You could easily test rows of percentages against the adjoining rows, or test Column A against Column B. You could even determine if the differences between statistics in rows and/or columns were significant at the 90%, 95% or 99% level – with some type of code letters, symbols or colors. The resulting significance assertions could then be incorporated easily into charts, graphs and written reports.

Some might hail the exhaustive use of significance testing as a great advance in our craft. However, I would argue that willy-nilly significance testing is a great waste of time and effort. Overuse of significance testing adds costs to the preparation of written reports, adds extra time in quality-assurance verification and actually increases the risks of errors in interpreting the survey results. If every number in a set of tables or a report is significance-tested, the analyst might avoid looking at the non-statistically significant results and thus overlook important findings and patterns in the data. If the analyst is overly focused on statistical significance, he or she often overlooks other types of significance or other signals in the data.

Mass use of significance testing adds a hodgepodge of confusing symbols and potential bias into survey results. Also, many of the “significantly different” indications will be false, based purely on chance variation. I have personally watched analysts overlook almost everything of importance in survey results because they were so focused on statistical significance that they were blind to everything else. A best practice is to use significance testing only on the one or two most important questions in the survey data.

The third great sin comes from type I and type II error in hypothesis testing. You can easily argue that the founders of the research industry stole type I error and type II error from the statistics or the academic world (and should, therefore, be blameless) but why on earth would our industry founders steal something as confusing as type I error and type II error? Couldn’t they have stolen something more useful?

Can anyone remember which is which (false positive versus false negative) and exactly what the heck type I and type II mean? Maybe I’m just old and over-the-hill but I have to do a Google search and study type I and type II error before ever attempting to actually use these concepts. And, why are we only focusing on errors and not on truths?

If there are two types of error (false positive and false negative), then there must be two types of truth (true positive and true negative). Or are there more than two types of error and more than two types of truth? My head hurts. Let’s move on.

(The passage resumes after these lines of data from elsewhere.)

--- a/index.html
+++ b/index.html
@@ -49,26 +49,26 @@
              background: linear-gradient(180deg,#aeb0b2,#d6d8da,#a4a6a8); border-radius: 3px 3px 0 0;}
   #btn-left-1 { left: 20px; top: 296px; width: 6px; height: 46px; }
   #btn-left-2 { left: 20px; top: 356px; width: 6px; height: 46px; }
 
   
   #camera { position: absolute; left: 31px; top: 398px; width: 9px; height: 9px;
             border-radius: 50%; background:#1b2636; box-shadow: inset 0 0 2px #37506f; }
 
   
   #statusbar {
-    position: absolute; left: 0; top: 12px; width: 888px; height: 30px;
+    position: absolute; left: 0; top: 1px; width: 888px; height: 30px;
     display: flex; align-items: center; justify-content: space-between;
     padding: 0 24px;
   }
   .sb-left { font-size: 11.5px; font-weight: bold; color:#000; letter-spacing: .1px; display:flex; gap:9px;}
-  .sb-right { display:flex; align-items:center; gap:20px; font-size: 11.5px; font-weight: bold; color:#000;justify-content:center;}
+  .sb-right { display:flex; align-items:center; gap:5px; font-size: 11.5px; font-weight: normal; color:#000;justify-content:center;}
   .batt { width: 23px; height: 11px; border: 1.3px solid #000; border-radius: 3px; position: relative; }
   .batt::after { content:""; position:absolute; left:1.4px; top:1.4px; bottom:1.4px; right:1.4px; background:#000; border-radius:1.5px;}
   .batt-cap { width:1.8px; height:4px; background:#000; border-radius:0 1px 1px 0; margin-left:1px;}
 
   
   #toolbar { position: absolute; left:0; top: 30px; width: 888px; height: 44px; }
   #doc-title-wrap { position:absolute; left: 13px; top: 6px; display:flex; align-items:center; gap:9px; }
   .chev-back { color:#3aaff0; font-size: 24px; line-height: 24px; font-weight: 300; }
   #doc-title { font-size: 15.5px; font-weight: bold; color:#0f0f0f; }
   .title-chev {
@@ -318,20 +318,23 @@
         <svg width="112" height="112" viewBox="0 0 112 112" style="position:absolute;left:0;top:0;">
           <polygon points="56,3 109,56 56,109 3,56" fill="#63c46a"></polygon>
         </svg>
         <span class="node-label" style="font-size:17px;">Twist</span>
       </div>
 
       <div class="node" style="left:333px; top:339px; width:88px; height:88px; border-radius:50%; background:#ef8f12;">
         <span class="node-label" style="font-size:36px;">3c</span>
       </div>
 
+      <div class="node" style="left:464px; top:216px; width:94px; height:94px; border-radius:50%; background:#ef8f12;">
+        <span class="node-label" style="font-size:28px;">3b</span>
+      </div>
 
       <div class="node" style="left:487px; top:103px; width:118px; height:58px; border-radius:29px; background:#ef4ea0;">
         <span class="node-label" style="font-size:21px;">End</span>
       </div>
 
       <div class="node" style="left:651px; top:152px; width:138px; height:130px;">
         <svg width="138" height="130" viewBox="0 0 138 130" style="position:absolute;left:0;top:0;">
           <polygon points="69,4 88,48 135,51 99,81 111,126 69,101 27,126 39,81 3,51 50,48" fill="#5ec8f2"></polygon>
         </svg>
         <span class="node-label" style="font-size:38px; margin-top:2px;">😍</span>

The fourth great sin is the so-called semantic differential scale. It was no doubt stolen from the psychology or sociology world, but again, why did our founders not have better judgment? Now, I’m not against stealing if you can do it in the dark of night and if it’s profitable but I am firmly opposed to dumb stealing. Semantic differentials are usually some type of numeric scale (five points, seven points, nine points, 10 or 11 points) with the endpoints anchored by two words with opposite meanings, such as love/hate, fast/slow, modern/old-fashioned and so on. The two words with opposite meanings are okay. It’s the long number scale in between that bothers me. What the heck does a 7.3 mean on a 10-point scale, or what does a 3.8 mean?

A better practice is short scales – true-false, yes-no, excellent-good, fair-poor and so forth – where each answer on the scale means something. It is much easier to explain true-false or yes-no answers to high-level executives than to explain 7.2 on an 11-point scale. In general, the higher the executive’s level, the shorter and simpler the research results must be; and that is where the simple, short answer scales are at their very best. The older I get, the shorter my answer choices become.

Our research founders did not stop with the aforementioned sins but I do not wish to punish their collective reputations any further – since I’m one of them. They were a well-intentioned, studious lot and the useful tools they handed down to the current generation surely counterbalance some of their sins.